--- EXERCISE DATA Enclosed Below ---
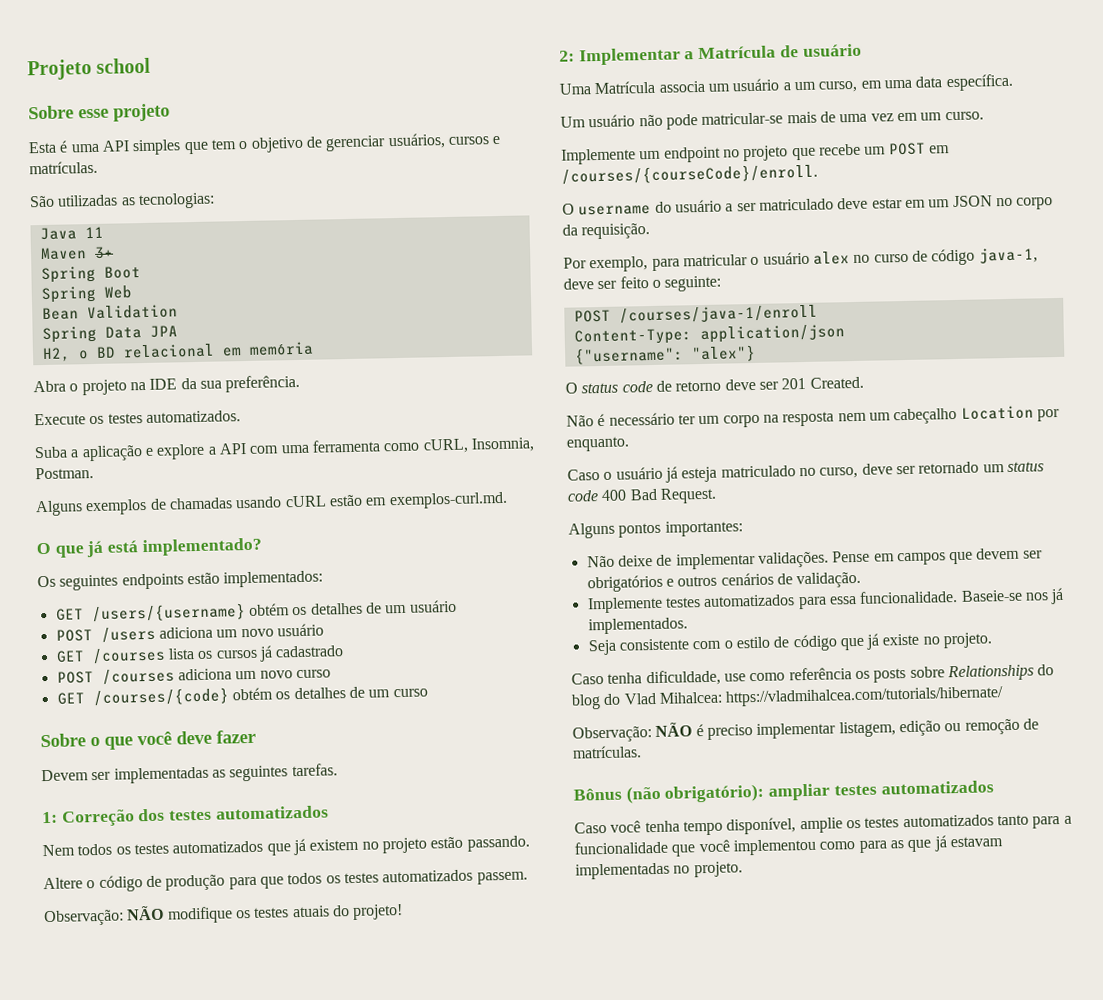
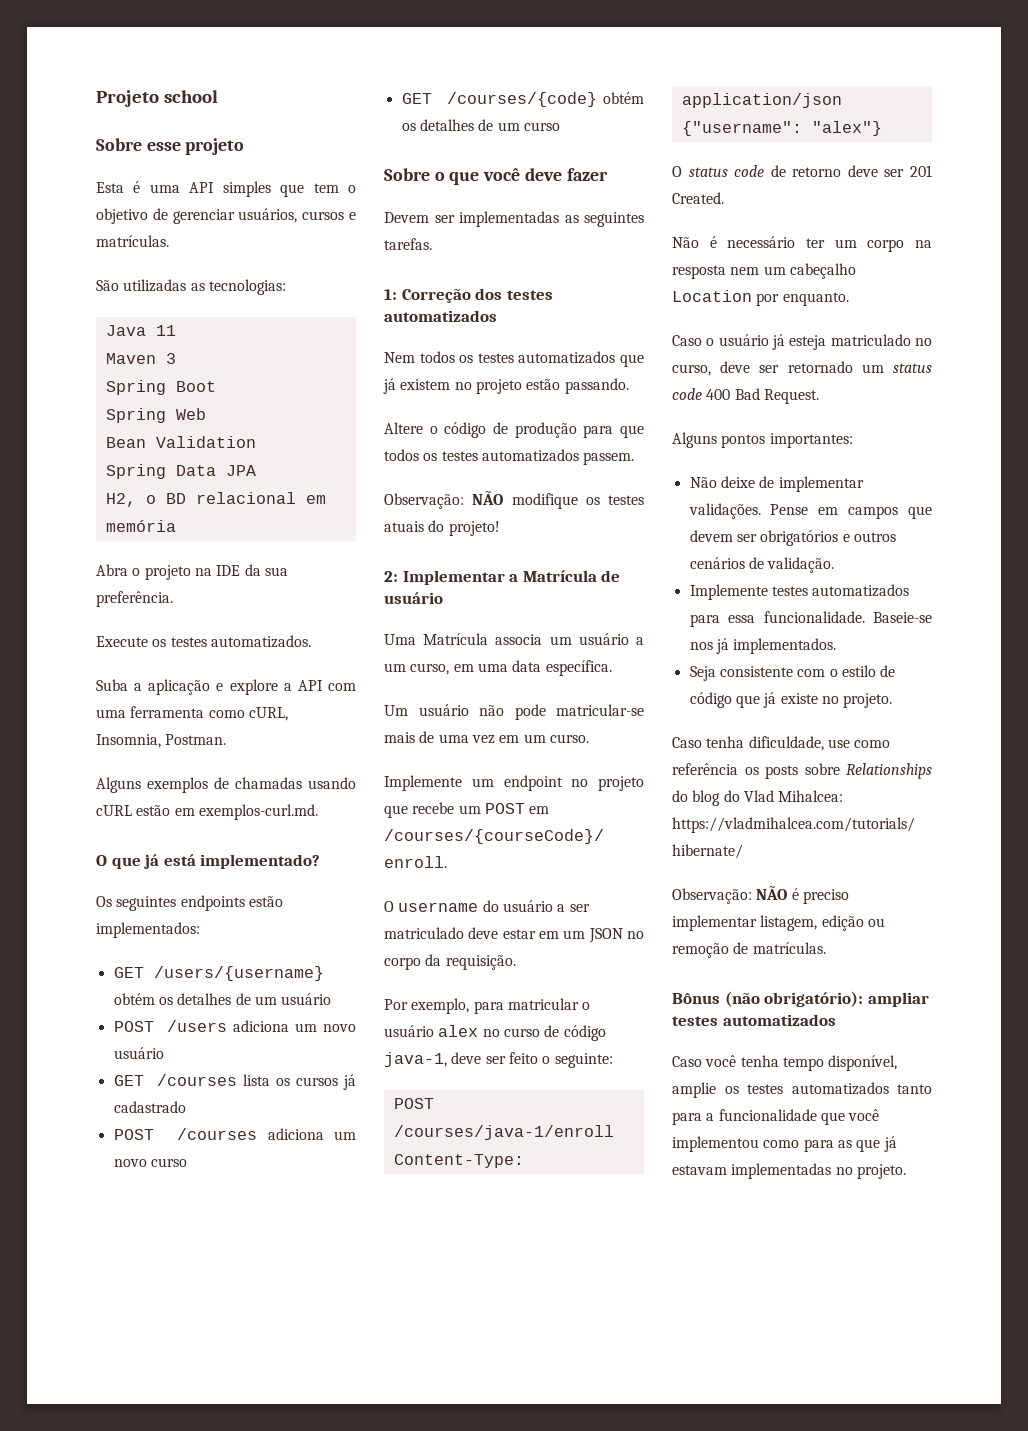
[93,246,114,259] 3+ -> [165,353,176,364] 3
--- End of Enclosed EXERCISE DATA ---
--- EXERCISE DATA Enclosed Below ---
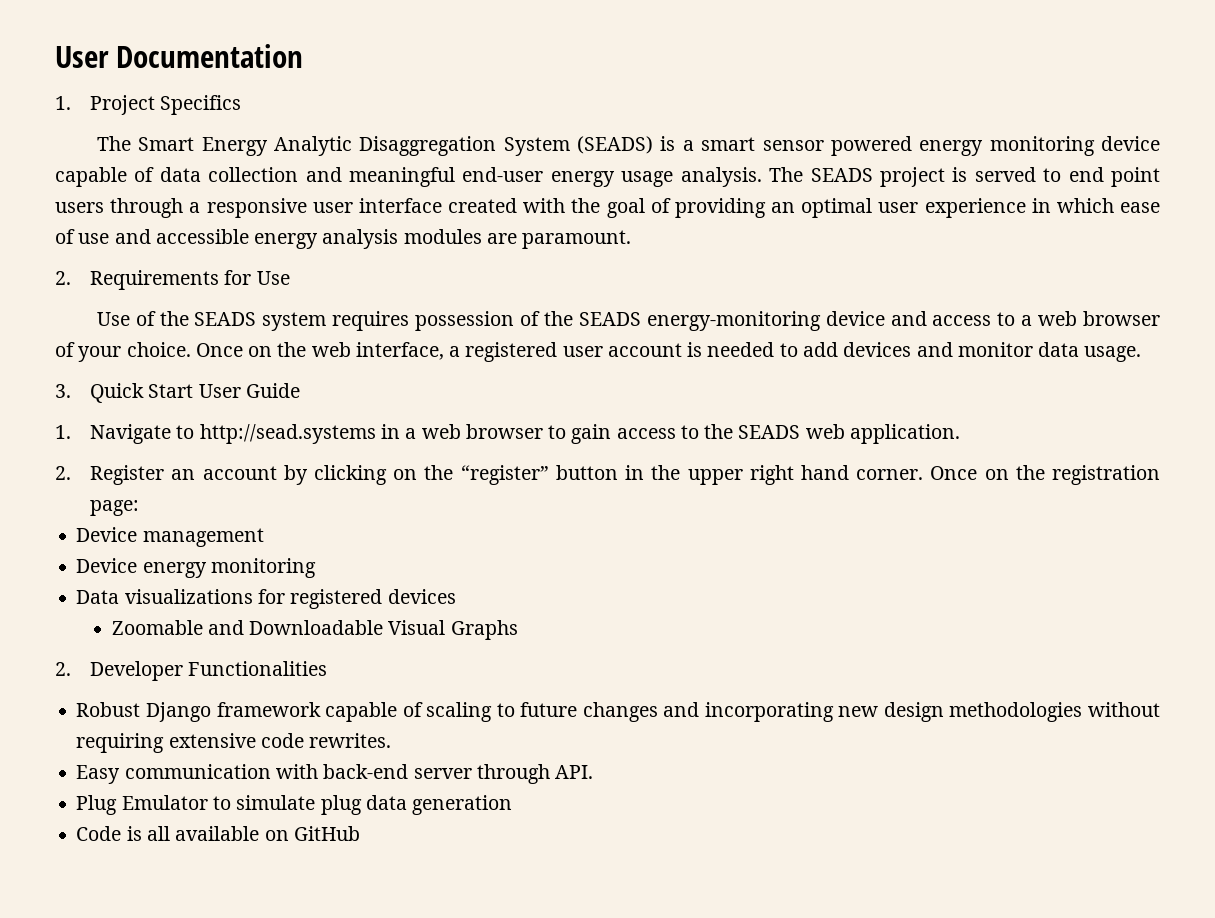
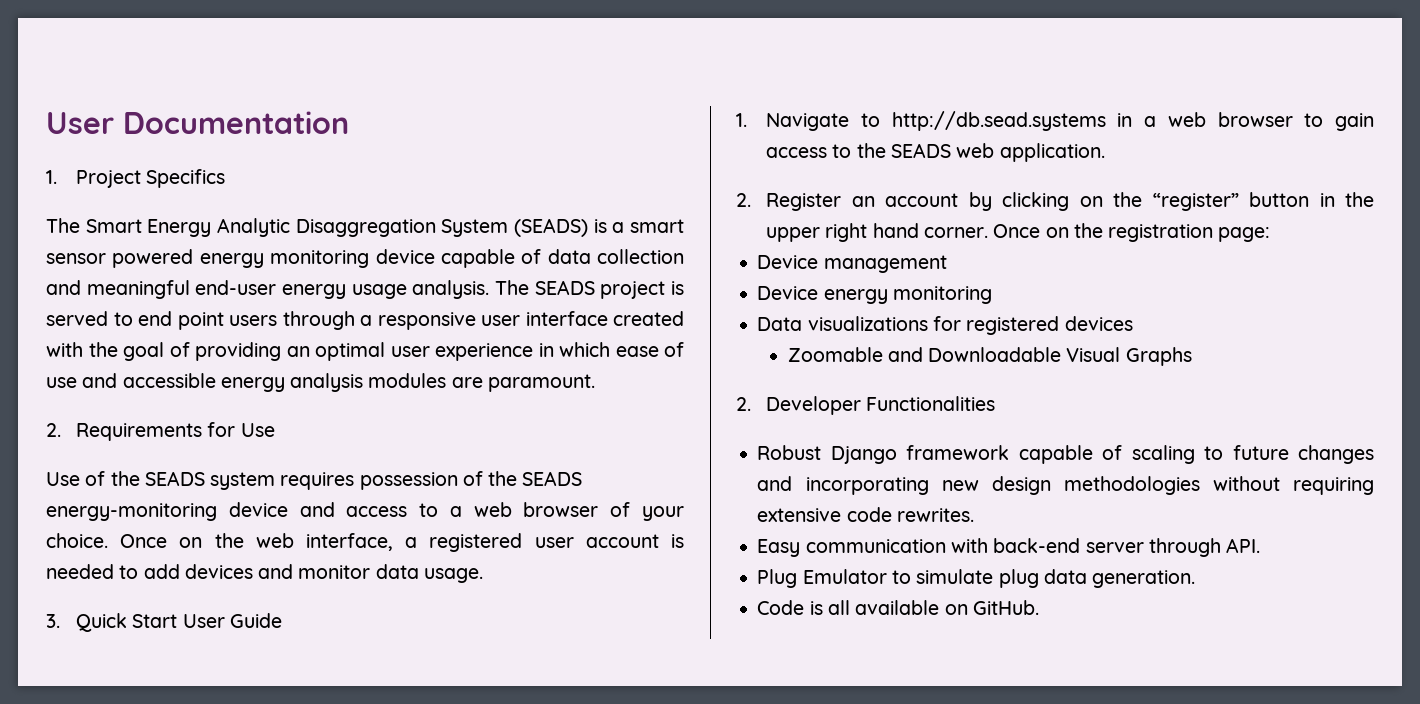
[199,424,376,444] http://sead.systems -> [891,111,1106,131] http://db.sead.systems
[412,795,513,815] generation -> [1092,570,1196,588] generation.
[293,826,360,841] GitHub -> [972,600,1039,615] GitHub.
--- End of Enclosed EXERCISE DATA ---
--- EXERCISE DATA Enclosed Below ---
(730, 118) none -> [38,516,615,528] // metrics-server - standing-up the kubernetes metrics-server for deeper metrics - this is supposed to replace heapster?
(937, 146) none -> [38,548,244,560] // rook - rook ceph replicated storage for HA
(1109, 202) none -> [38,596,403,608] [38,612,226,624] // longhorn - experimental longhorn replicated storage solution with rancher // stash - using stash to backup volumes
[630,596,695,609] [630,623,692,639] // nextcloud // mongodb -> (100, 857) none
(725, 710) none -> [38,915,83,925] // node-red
--- End of Enclosed EXERCISE DATA ---
- DIRECTIONS FOR THIS TASK -
Each line that contains the string "storage" should be copied from the data above.

- RESULT -
(937, 146) none -> [38,548,244,560] // rook - rook ceph replicated storage for HA
(1109, 202) none -> [38,596,403,608] [38,612,226,624] // longhorn - experimental longhorn replicated storage solution with rancher // stash - using stash to backup volumes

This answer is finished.